En 2009 una reforma política (A.L. 1) instauró casi una partidocracia, totalmente ajena al texto del 91, que nunca pensó la gobernanza con base en partidos políticos. Muchos de ellos funcionan como empresas privadas o de familia, con baronías electorales dinásticas, que heredan los escaños en el Congreso, asambleas y concejos. A través de avales, los políticos se reservaron el derecho de decidir quiénes pueden ser candidatos. La recolección de firmas de grupos significativos de ciudadanos es tortuosa y costosa. De hecho, exige una “póliza de seriedad o garantía bancaria”, una medida excluyente en un país con precaria bancarización. La expropiación de la política. Ha servido sí, para que algunos jefes con partido político propio la usen para burlar la ley electoral y hacer campaña anticipada.

Entre 2012 y 2018 hubo una oleada de consultas populares municipales, cerca de sesenta. Algunas comunidades se enfrentaron a la locomotora minero-energética del binomio Uribe-Santos. La primera se llevó a cabo en Piedras (Tolima), en 2012. Sus promotores reivindicaban la participación, la autonomía territorial y la defensa del medio ambiente. Todo dentro del marco legal, sin violencia. El poder central respondió afirmando que el subsuelo era de la Nación —como en 1886—, aunque la del 1991 define que es el Estado el titular, y que el municipio es su entidad fundamental. Finalmente, con normas y fallos restrictivos de la Corte Constitucional y del Consejo de Estado, y trabas presupuestales, frenaron las consultas populares y despojaron a los ciudadanos de su derecho a participar. De igual forma, hay quienes quieren acabar la Consulta Previa, consagrada en el Convenio 169 de la OIT, aprobado por Colombia en 1991, en plena primavera democrática.

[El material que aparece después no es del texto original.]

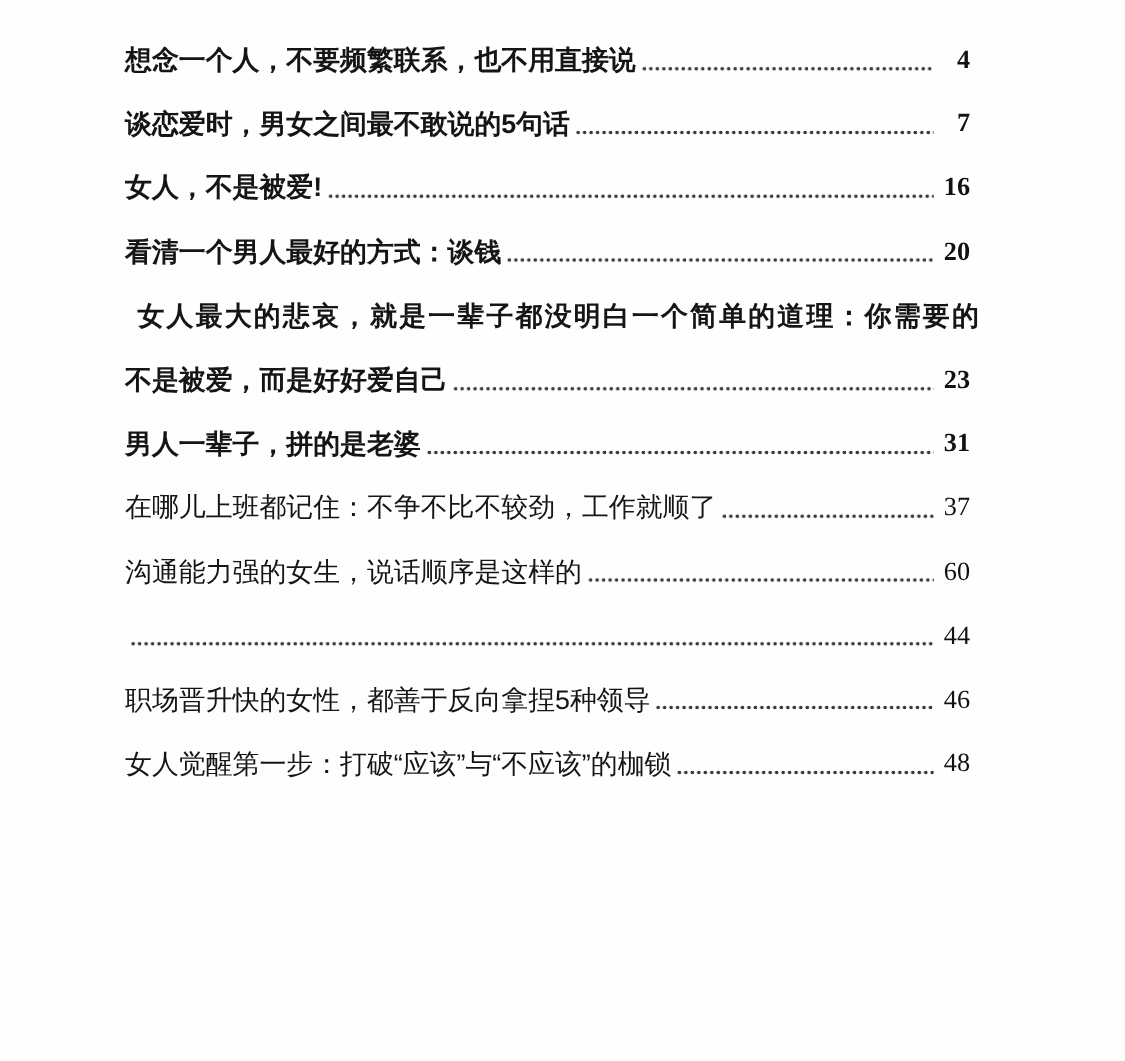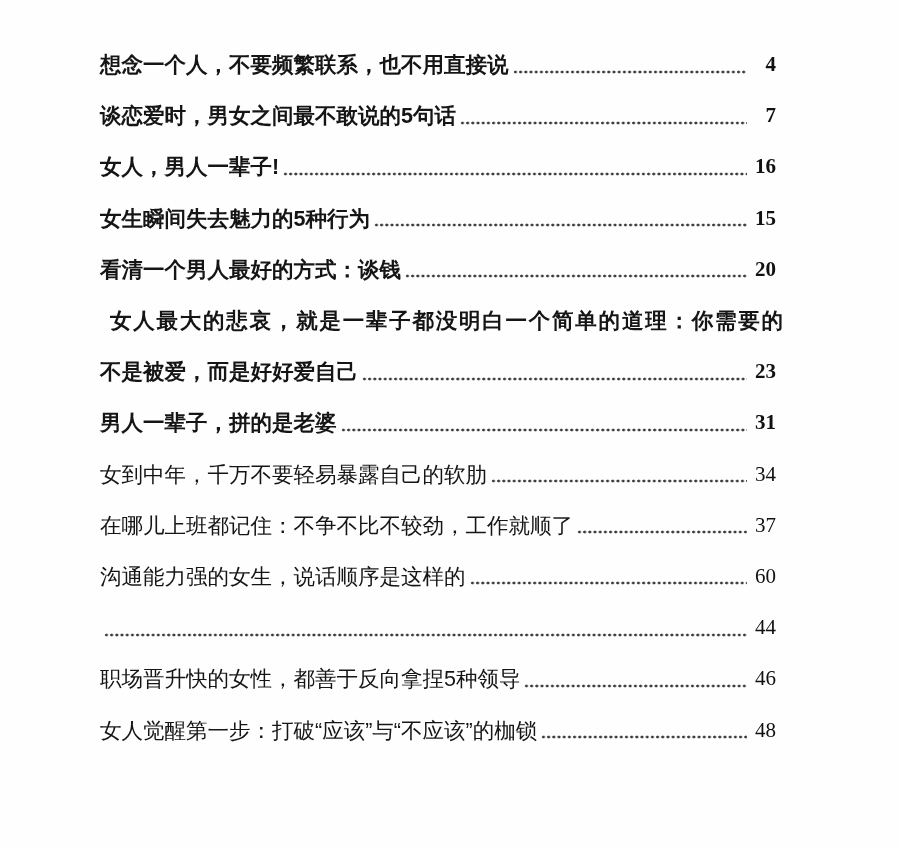--- a/index.html
+++ b/index.html
@@ -12,21 +12,21 @@
     width: 900px;
     height: 849px;
     background: #fefefe;
     overflow: hidden;
     font-family: "Liberation Sans", sans-serif;
     color: #161616;
   }
   .toc {
     position: absolute;
     left: 100px;
-    top: 39px;
+    top: 22px;
     width: 676px;
   }
   .row {
     display: flex;
     align-items: center;
     height: 51.2px;
     width: 676px;
   }
   .title {
     font-size: 21.5px;
@@ -79,52 +79,42 @@
     <span class="title">想念一个人，不要频繁联系，也不用直接说</span>
     <span class="leader"></span>
     <span class="page-num">4</span>
   </div>
       <div class="row bold">
     <span class="title">谈恋爱时，男女之间最不敢说的5句话</span>
     <span class="leader"></span>
     <span class="page-num">7</span>
   </div>
       <div class="row bold">
-    <span class="title">女人，男人一辈子!</span>
+    <span class="title">女人，不是被爱!</span>
     <span class="leader"></span>
     <span class="page-num">16</span>
-  </div>
-      <div class="row bold">
-    <span class="title">女生瞬间失去魅力的5种行为</span>
-    <span class="leader"></span>
-    <span class="page-num">15</span>
   </div>
       <div class="row bold">
     <span class="title">看清一个男人最好的方式：谈钱</span>
     <span class="leader"></span>
     <span class="page-num">20</span>
   </div>
       <div class="row bold justify no-leader">
     <span class="title">女人最大的悲哀，就是一辈子都没明白一个简单的道理：你需要的</span>
 
   </div>
       <div class="row bold">
     <span class="title">不是被爱，而是好好爱自己</span>
     <span class="leader"></span>
     <span class="page-num">23</span>
   </div>
       <div class="row bold">
     <span class="title">男人一辈子，拼的是老婆</span>
     <span class="leader"></span>
     <span class="page-num">31</span>
-  </div>
-      <div class="row">
-    <span class="title">女到中年，千万不要轻易暴露自己的软肋</span>
-    <span class="leader"></span>
-    <span class="page-num">34</span>
   </div>
       <div class="row">
     <span class="title">在哪儿上班都记住：不争不比不较劲，工作就顺了</span>
     <span class="leader"></span>
     <span class="page-num">37</span>
   </div>
       <div class="row">
     <span class="title">沟通能力强的女生，说话顺序是这样的</span>
     <span class="leader"></span>
     <span class="page-num">60</span>

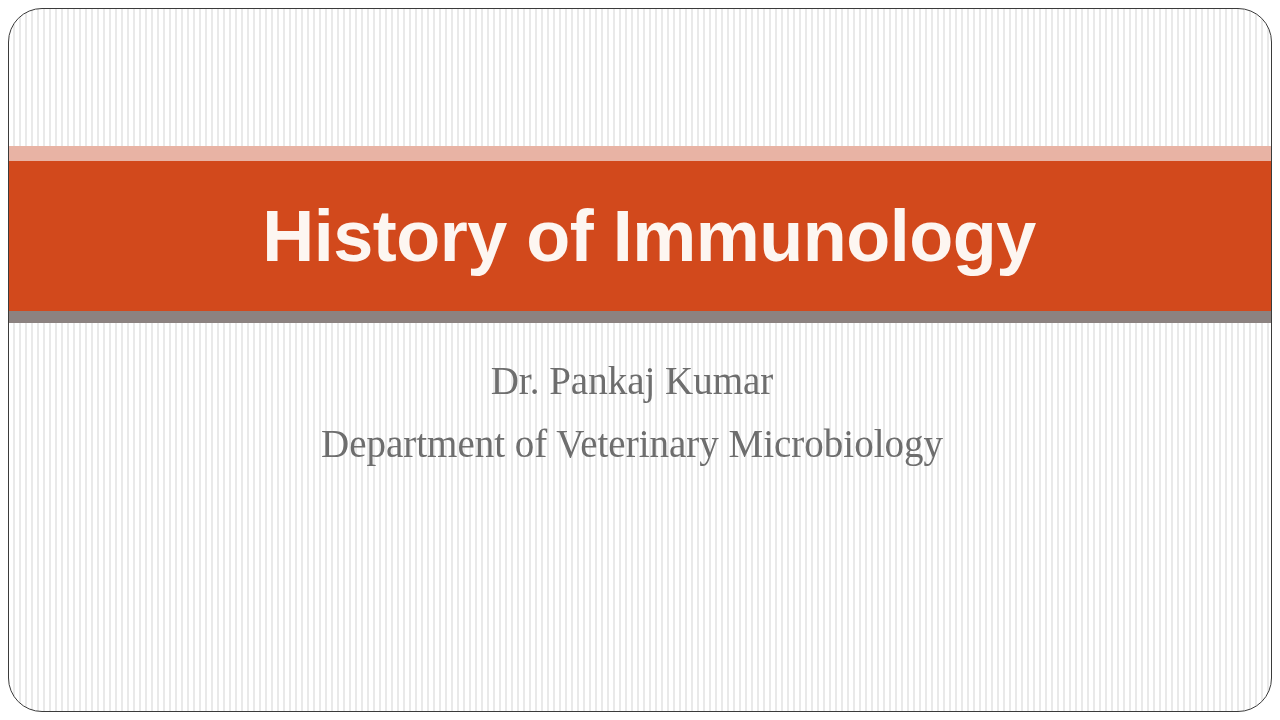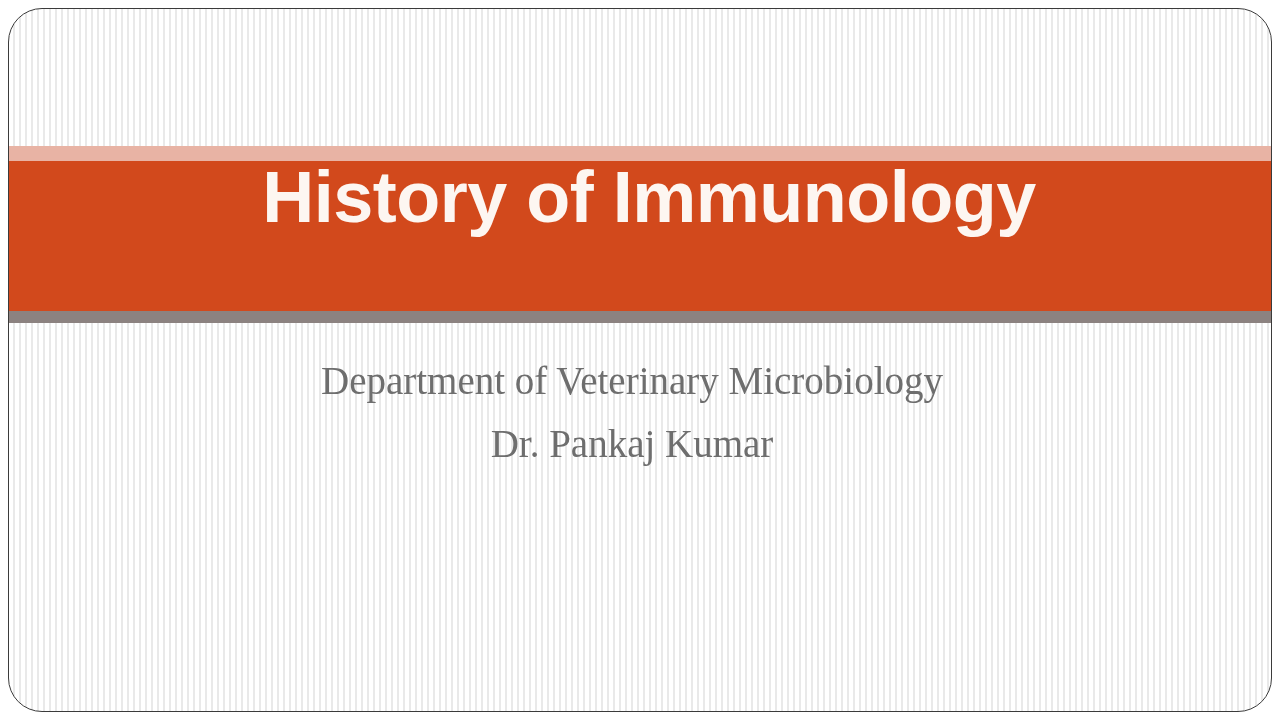--- a/index.html
+++ b/index.html
@@ -71,21 +71,21 @@
   }
 
   
   .title-wrap {
     position: absolute;
     left: 0;
     right: 0;
     top: 152px;
     height: 150px;
     display: flex;
-    align-items: flex-start;
+    align-items: center;
     justify-content: center;
     margin-left: 42px;
   }
   .slide-title {
     color: #fdf6f1;
     font-family: "Liberation Sans", sans-serif;
     font-size: 72px;
     font-weight: bold;
     letter-spacing: -0.5px;
     line-height: 1;
@@ -122,18 +122,18 @@
 
     <div class="band-orange"></div>
 
     <div class="band-gray"></div>
 
     <div class="title-wrap">
       <div class="slide-title">History of Immunology</div>
     </div>
 
     <div class="subtitle-wrap">
+      <div class="subtitle-line">Dr. Pankaj Kumar</div>
       <div class="subtitle-line">Department of Veterinary Microbiology</div>
-      <div class="subtitle-line">Dr. Pankaj Kumar</div>
     </div>
 
   </div>
 </div>
 
 </body></html>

La aprobación de la reforma laboral ha llevado al presidente Gustavo Petro, según lo ha anunciado, a derogar el decreto que convocaba la consulta popular. Pero ha anunciado una “papeleta para convocar la asamblea nacional constituyente en las próximas elecciones”, con lo cual mantiene la iniciativa política (que es su principal experticia) y abre un debate subyacente: si la colombiana es una democracia con o sin Demos.